Although I occasionally laughed out of pure incredulity at how bad Lohan was, I don’t really agree with early reviews of the film which propose drinking games and suggest it’s “so bad it’s good.” Obviously these critics have not watched many Lifetime movies. The Hollywood Reporter declared it “an instant classic of unintentional hilarity,” which Lifetime shortened to “an instant classic” for a TV spot. I agree with neither Lifetime nor THR. I mostly agree with The San Francisco Chronicle‘s opinion that “it’s so terrible, you’ll need to ice your face when it’s over to ease the pain of wincing for two hours.” It’s bad, but not “so bad it’s good,” which is pretty low, even for Lifetime.
I spent most of the movie feeling bad for Grant Bowler and the supporting actors, who give the roles their all. Bowler does an excellent imitation of Burton, and he’s believable in the role. Tanya Franks, who plays Sybil, Burton’s wife when he met Taylor, is so good compared to Lohan that she seems to have wandered off the set of a legitimately good film. It’s obvious that Lifetime knew Lohan would be a train wreck and would therefore attract a lot of ratings (right?!), so why didn’t they just go in that direction with the rest of the cast?

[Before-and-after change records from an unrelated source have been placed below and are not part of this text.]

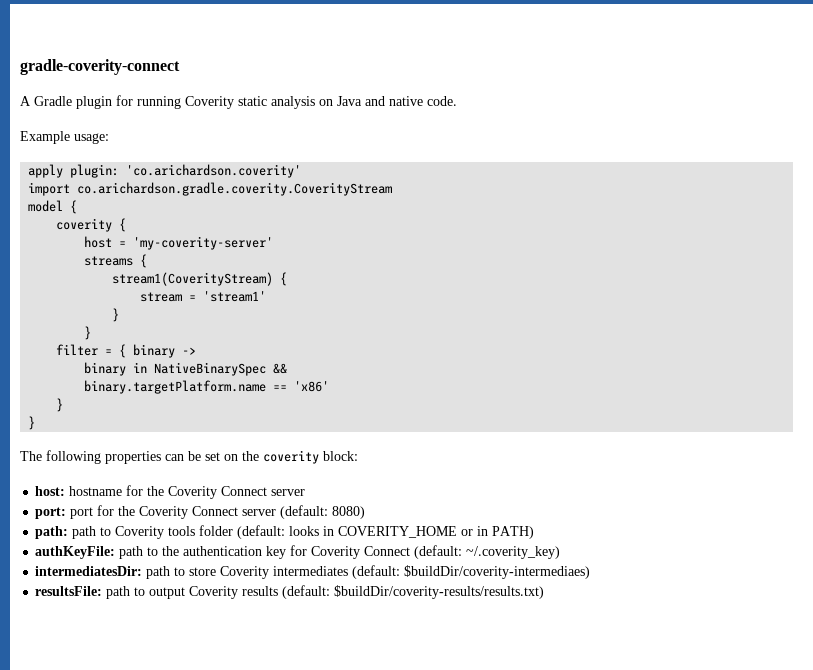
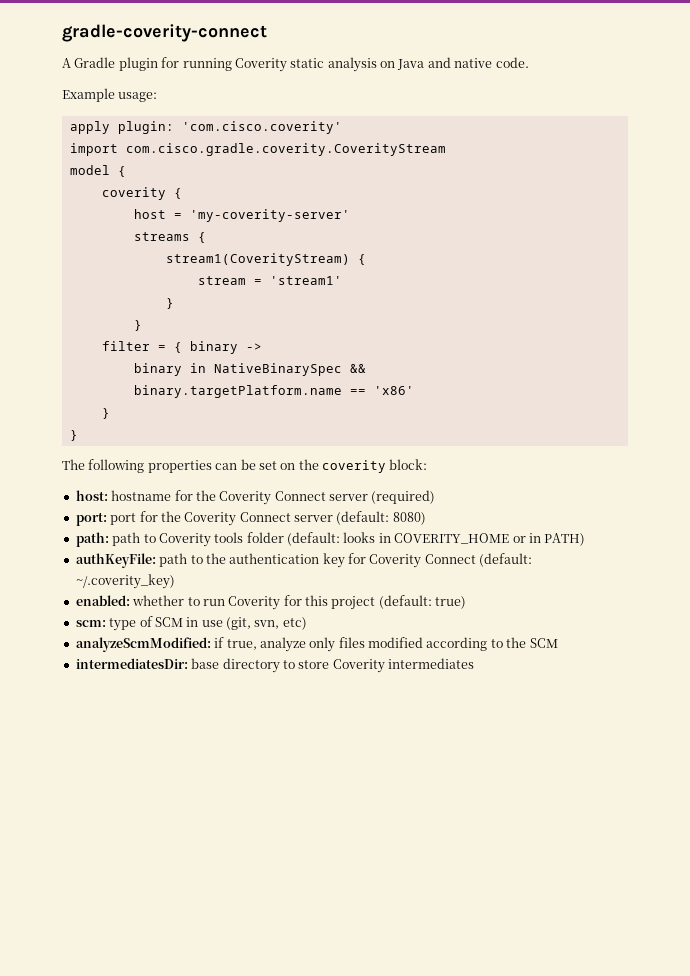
[126,164,302,178] 'co.arichardson.coverity' -> [181,121,342,134] 'com.cisco.coverity'
[77,182,393,196] co.arichardson.gradle.coverity.CoverityStream -> [125,143,446,156] com.cisco.gradle.coverity.CoverityStream
(306, 492) none -> [371,490,436,504] (required)
(561, 552) none -> [75,595,467,610] [75,616,307,631] [75,637,558,652] // enabled: whether to run Coverity for this project (default: true) // scm: type of SCM in use (git, svn, etc) // analyzeScmModified: if true, analyze only files modified according to the SCM
[146,566,171,579] path -> [191,658,280,673] base directory
[352,565,591,579] [35,585,545,599] (default: $buildDir/coverity-intermediaes) // resultsFile: path to output Coverity results (default: $buildDir/coverity-results/results.txt) -> (474, 663) none

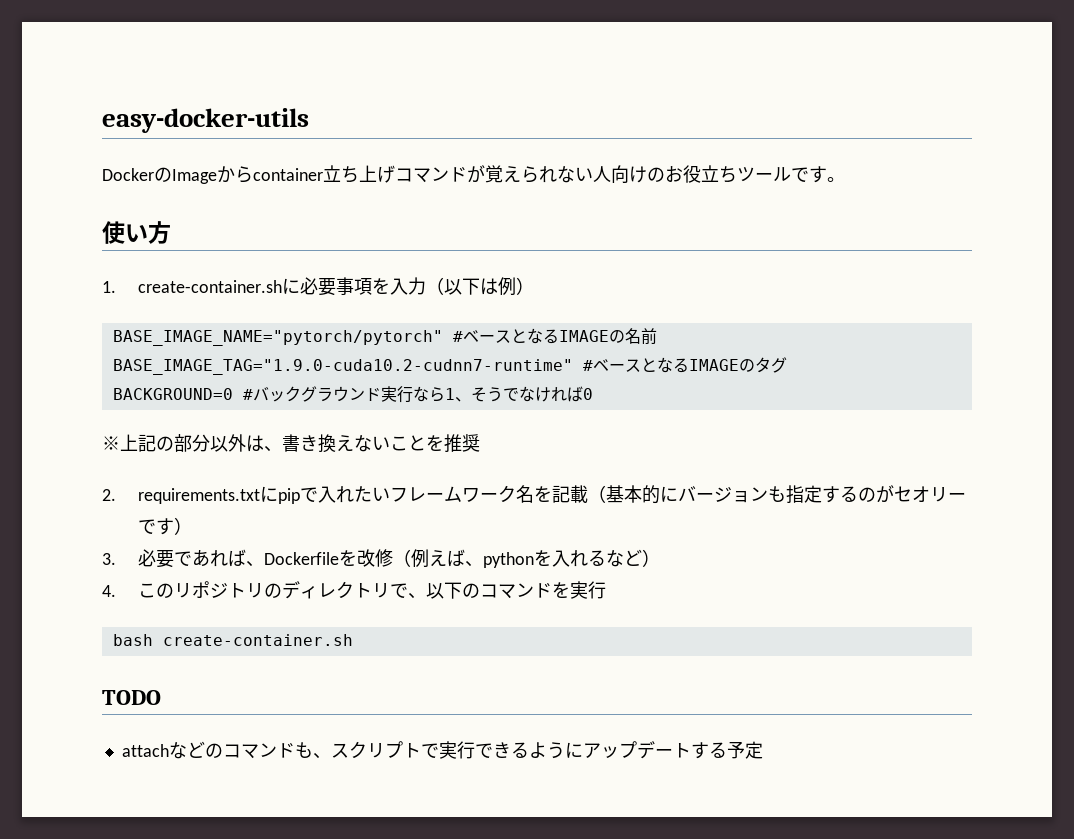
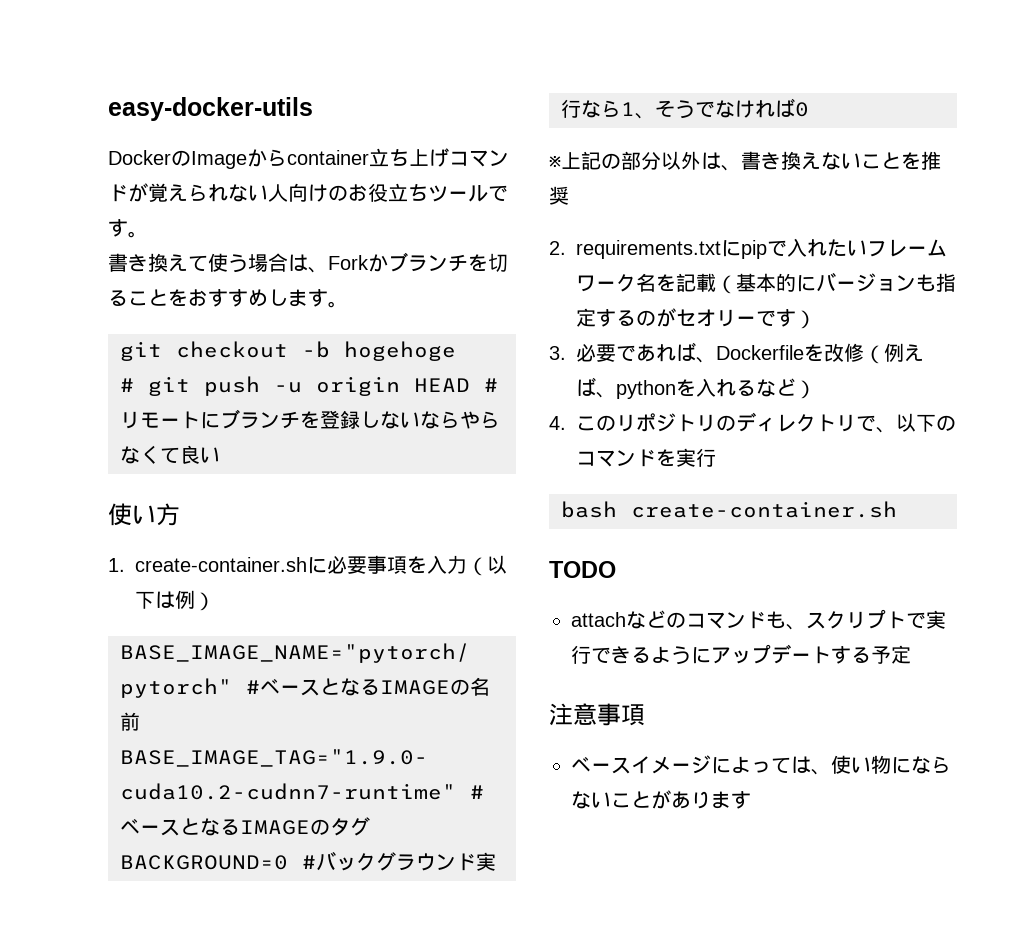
(845, 179) none -> [108,252,508,273] [108,289,348,308] [120,341,456,361] [120,376,498,396] [120,409,500,429] [120,445,220,464] // 書き換えて使う場合は、Forkかブランチを切ることをおすすめします。 // git checkout -b hogehoge // # git push -u origin HEAD #リモートにブランチを登録しないならやらなくて良い
(763, 750) none -> [549,703,645,726] [571,755,951,775] [571,790,751,809] // 注意事項 // ベースイメージによっては、使い物にならないことがあります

Everyone else involved with this film seems to have put forth only slightly more effort than Lohan. Bowler’s wig looks like it’s about to reveal a pair of eyes and peer at you. The music is just borrowed from other Lifetime movies. They also couldn’t even put any effort into Burton addressing a letter to Taylor. He writes “Elizabeth Taylor, Bel Air” on the envelope and asks that it be sent. Is that like writing “Santa Claus, North Pole” on your Christmas wish list? It just gets there through magic? Even though there are mentions of Taylor’s weight gain, there’s no attempt to make Lohan look any plumper than she does at the start of the film. And 1980s Taylor is just Lohan with a bad wig and shoulder pads. Don’t even get me started on the fact that she didn’t age at all throughout the movie. There’s not even a hint of an attempt that they cared enough to do that.
And forget about the script. In addition to the melodramatic dialogue (As Burton’s brother [David Hunt] says to him, “What kind of poetic bollocks is that?!”), there is absolutely no story whatsoever. The film is basically the same one-minute scene over and over. Elizabeth and Richard hate each other, then love each other, then drown their sorrows in alcohol, and on and on. It’s as if there were a checklist of events to cover, and the screenwriter (Christopher Monger) stuffed them into a 90-minute film with no attempt to create an interesting plot. The film reads like a repetitive timeline of events, as if it was made as a class project.
There is also no effort to give Burton and Taylor any sort of complexity or redeeming qualities. They’re portrayed as irresponsible, selfish, unstable caricatures.
In short, I think Lindsay Lohan broke Lifetime.